What is expected.
Your task is to restate exactly the lines from the one holding "Berlin Custom Leather Double Hobble: 1" to the end of the entries below, inclusive.

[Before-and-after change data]
---

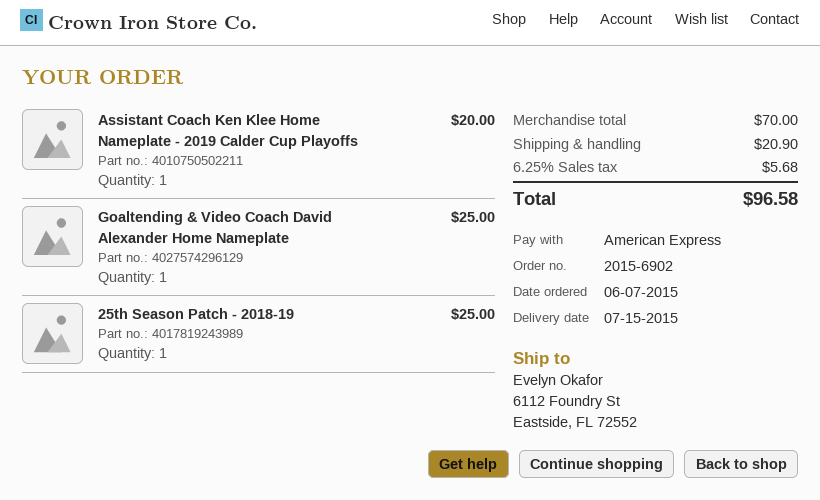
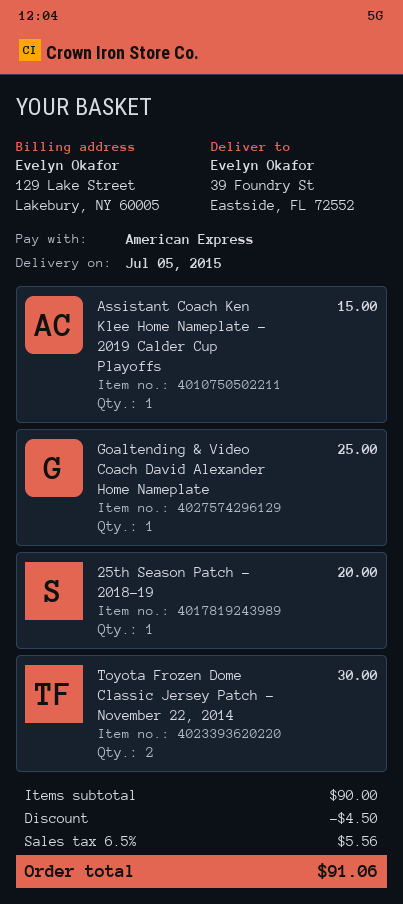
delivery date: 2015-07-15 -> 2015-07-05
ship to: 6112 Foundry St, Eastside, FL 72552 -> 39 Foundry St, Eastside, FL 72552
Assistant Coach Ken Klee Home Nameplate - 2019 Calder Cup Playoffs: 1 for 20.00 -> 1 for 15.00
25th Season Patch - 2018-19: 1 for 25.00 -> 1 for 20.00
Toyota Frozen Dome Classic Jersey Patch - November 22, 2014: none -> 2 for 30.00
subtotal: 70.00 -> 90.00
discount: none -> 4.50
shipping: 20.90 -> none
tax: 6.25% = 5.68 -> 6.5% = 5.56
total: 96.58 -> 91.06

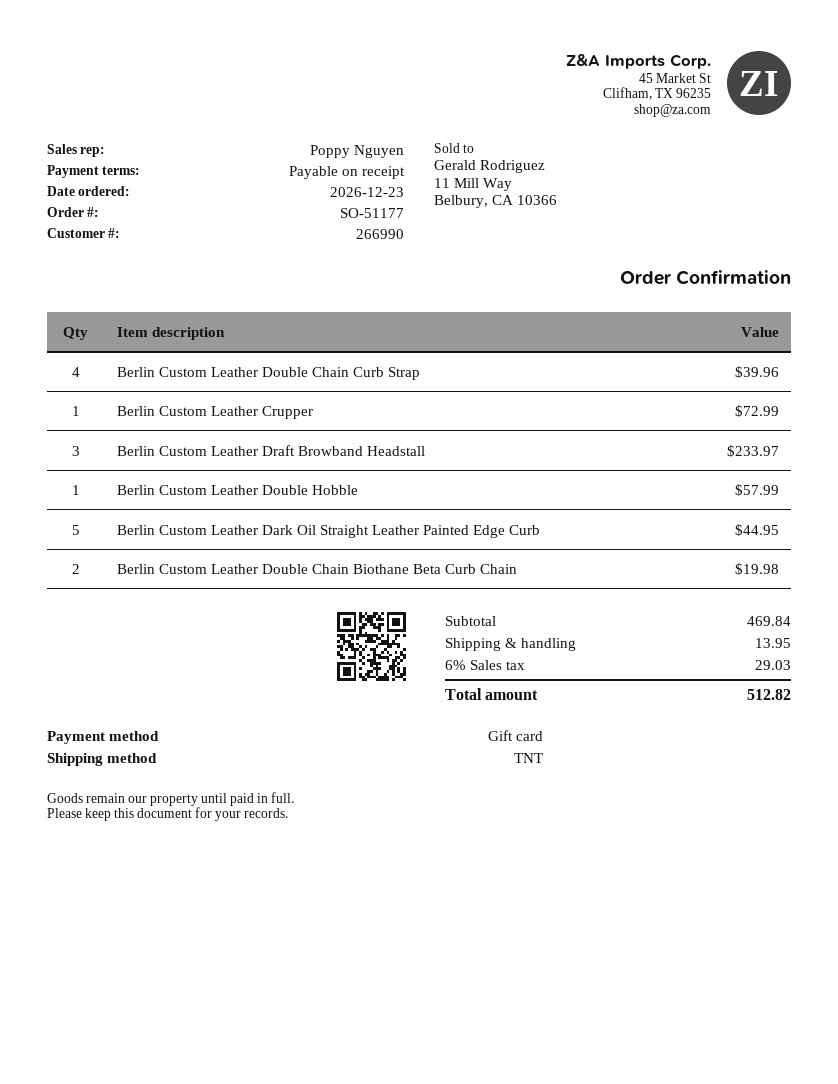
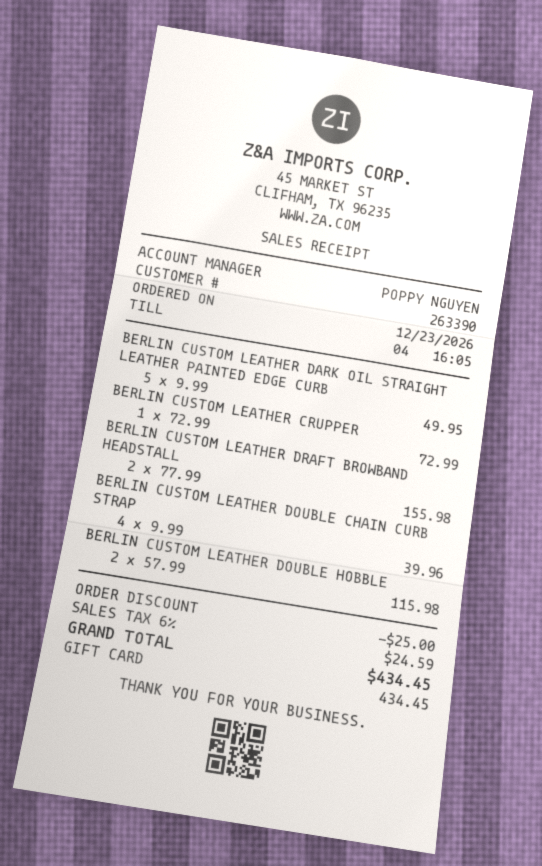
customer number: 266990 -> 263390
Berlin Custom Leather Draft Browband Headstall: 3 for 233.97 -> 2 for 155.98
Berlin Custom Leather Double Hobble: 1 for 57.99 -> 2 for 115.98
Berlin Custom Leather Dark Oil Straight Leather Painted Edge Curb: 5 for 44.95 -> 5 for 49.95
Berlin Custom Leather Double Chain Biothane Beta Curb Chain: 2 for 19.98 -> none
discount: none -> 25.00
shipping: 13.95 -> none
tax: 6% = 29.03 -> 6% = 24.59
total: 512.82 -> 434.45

---

Reply to the task.
Berlin Custom Leather Double Hobble: 1 for 57.99 -> 2 for 115.98
Berlin Custom Leather Dark Oil Straight Leather Painted Edge Curb: 5 for 44.95 -> 5 for 49.95
Berlin Custom Leather Double Chain Biothane Beta Curb Chain: 2 for 19.98 -> none
discount: none -> 25.00
shipping: 13.95 -> none
tax: 6% = 29.03 -> 6% = 24.59
total: 512.82 -> 434.45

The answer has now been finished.